## Assignment:
All entries need to be written out verbatim, with pictures omitted.

## Data to examine:
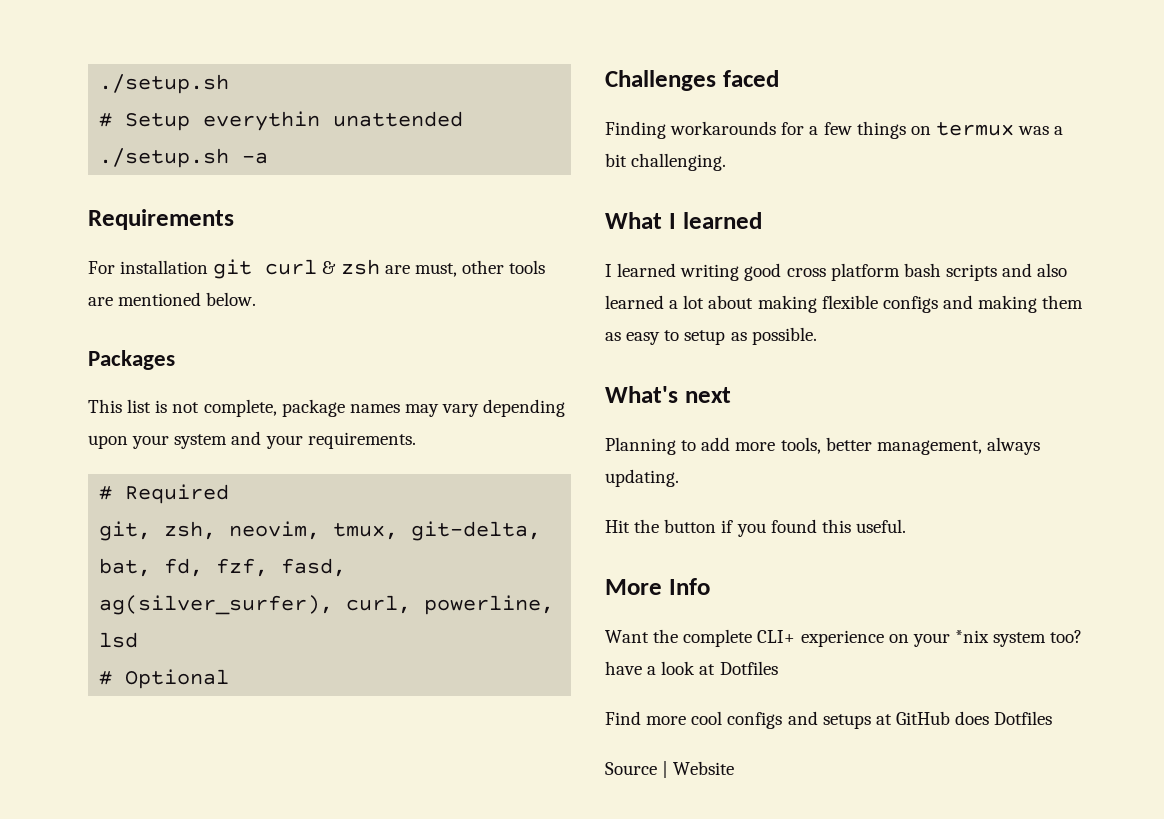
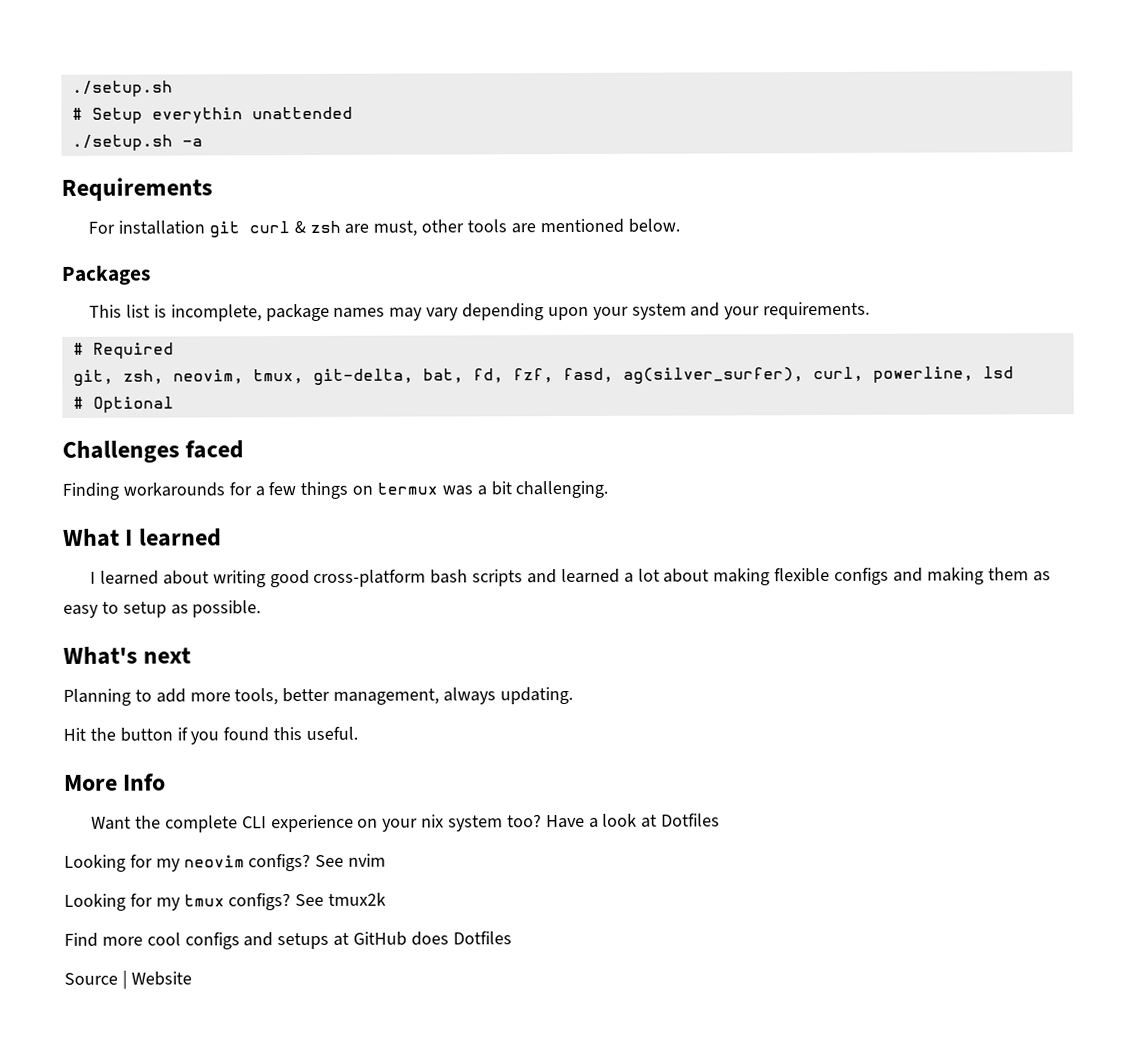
[172,399,277,417] not complete, -> [170,304,262,322] incomplete,
(677, 270) none -> [162,570,209,585] about
[786,263,900,281] cross platform -> [313,569,427,587] cross-platform
[1037,263,1068,277] also -> (558, 576) none
[757,630,796,643] CLI+ -> [241,816,267,829] CLI
[954,630,989,643] *nix -> [421,814,445,828] nix
[605,661,642,675] have -> [545,814,585,829] Have
(778, 668) none -> [64,853,387,872] [64,892,387,911] // Looking for my neovim configs? See nvim // Looking for my tmux configs? See tmux2k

## Result of this exercise:
[172,399,277,417] not complete, -> [170,304,262,322] incomplete,
(677, 270) none -> [162,570,209,585] about
[786,263,900,281] cross platform -> [313,569,427,587] cross-platform
[1037,263,1068,277] also -> (558, 576) none
[757,630,796,643] CLI+ -> [241,816,267,829] CLI
[954,630,989,643] *nix -> [421,814,445,828] nix
[605,661,642,675] have -> [545,814,585,829] Have
(778, 668) none -> [64,853,387,872] [64,892,387,911] // Looking for my neovim configs? See nvim // Looking for my tmux configs? See tmux2k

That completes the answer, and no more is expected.